Como mostrou George Vidor em sua coluna do GLOBO de ontem, com base em dados da Transparência Internacional, geralmente optaram pela partilha países com regimes políticos autoritários, de renda por habitante baixa e incluídos na lista dos mais expostos à corrupção.
A criação de uma nova estatal, a Petrosal, para gerir a riqueza dos novos campos, e a capitalização da Petrobras, aumentando a participação governamental no seu controle, são outros sintomas de que o governo pretende ampliar sua ingerência na exploração dos novos campos do pré-sal, como se isso fosse necessário para aumentar sua participação nos lucros.
Existem três desafios para um país evitar os efeitos da “maldição do petróleo”.
A economia não pode ficar dependente da renda da exportação de suas riquezas brutas, pois os preços das commodities são muito voláteis.
A Venezuela é um exemplo recente desse efeito, pois manteve um nível de gastos compatível com o barril a mais de US$ 100, inclusive sustentando países vizinhos e até mesmo Cuba, e sofreu um baque terrível com a queda dos preços internacionais.
Em contrapartida, quando os preços sobem, o câmbio se valoriza e os produtos manufaturados perdem a competitividade nas exportações, o que provoca desemprego em massa. Já a cadeia produtiva de petróleo gera empregos de mão de obra altamente qualificada, não compensando as perdas.
O último desafio é fazer com que a riqueza fácil gerada pelo petróleo desestimule reformas estruturais no país, e estimule a corrupção, como acontece nos países árabes, por exemplo, ou políticas populistas e assistencialistas, como na Venezuela.
Um comentário:
O que estimula a corrupção no nosso país não é o modelo econômico mais sim nossa cultura histórica. Só lembrando o que em 1816 – época que a corte o Brasil era a sede da coroa portuguesa – se dizia pelas ruas do Rio de Janeiro: “Aqui na corte quem rouba pouco é ladrão, quem rouba muito é barão e quem rouba e esconde é visconde”.

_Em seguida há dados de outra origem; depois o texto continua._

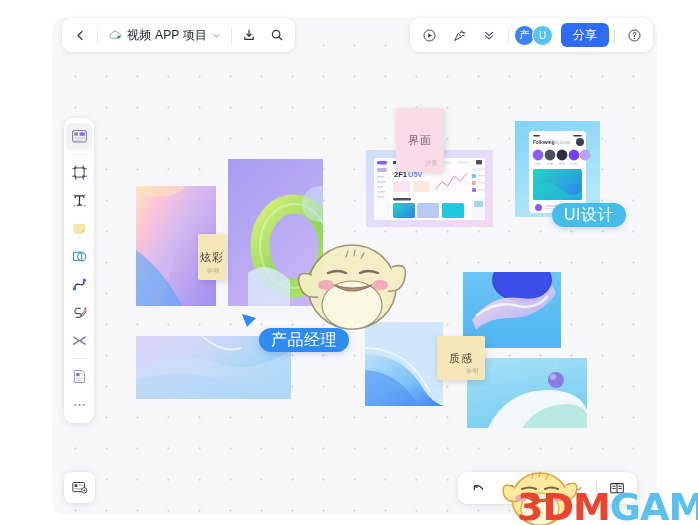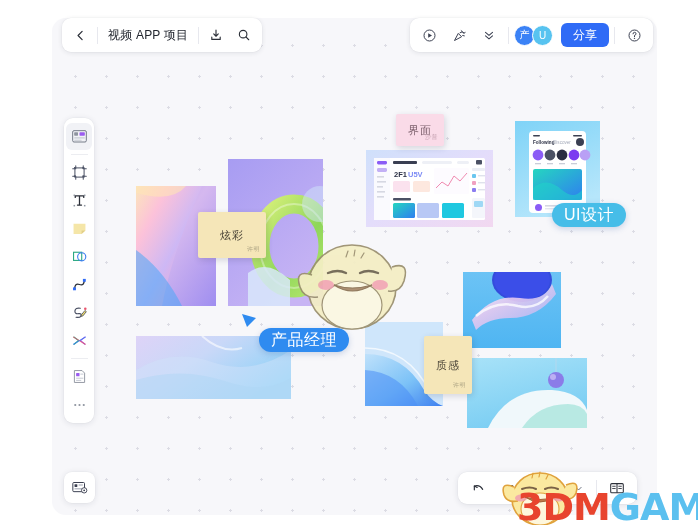"视频 APP 项目" #proj-chip { flex-direction: column -> none }
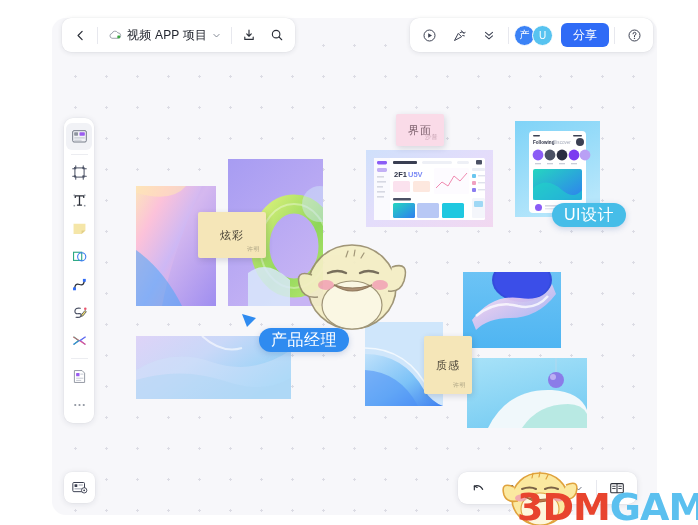"界面" div.sticky { height: 32px -> 64px; top: 96px -> 90px }
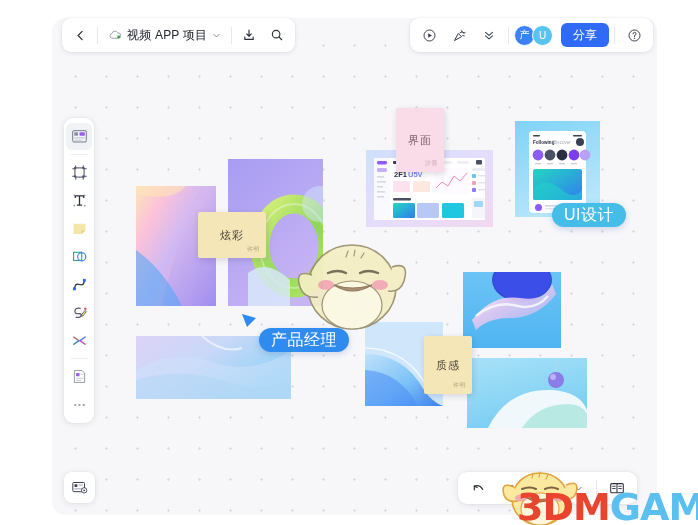"炫彩" div.sticky { top: 194px -> 216px; width: 68px -> 28px }
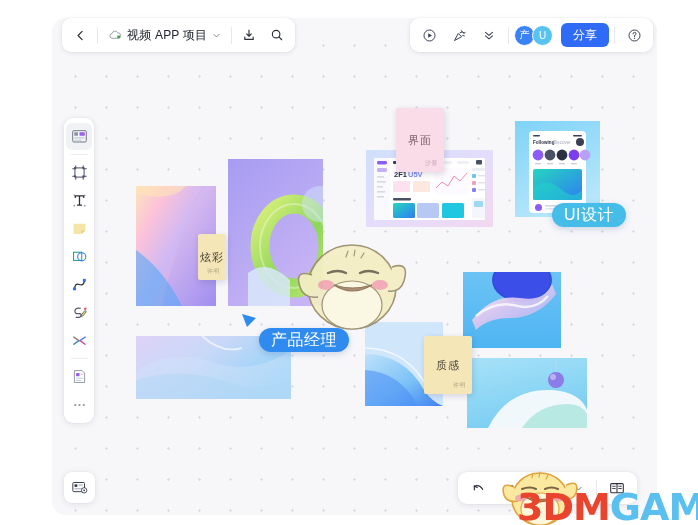"质感" div.sticky { height: 58px -> 44px; left: 372px -> 385px }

Lembramos também que em qualquer modelo o corruptor é sempre alguém que defende os interesses de uma empresa privada.
Presidencialismo é assim mesmo: o poder executivo é quem dá as cartas.O presidente Lula está só dando as cartas e quem quer fazer uma eleição “plebicitária” tem que explicitar as diferenças entre este governo e o governo anterior. Cabe ao povo escolher o seu destino.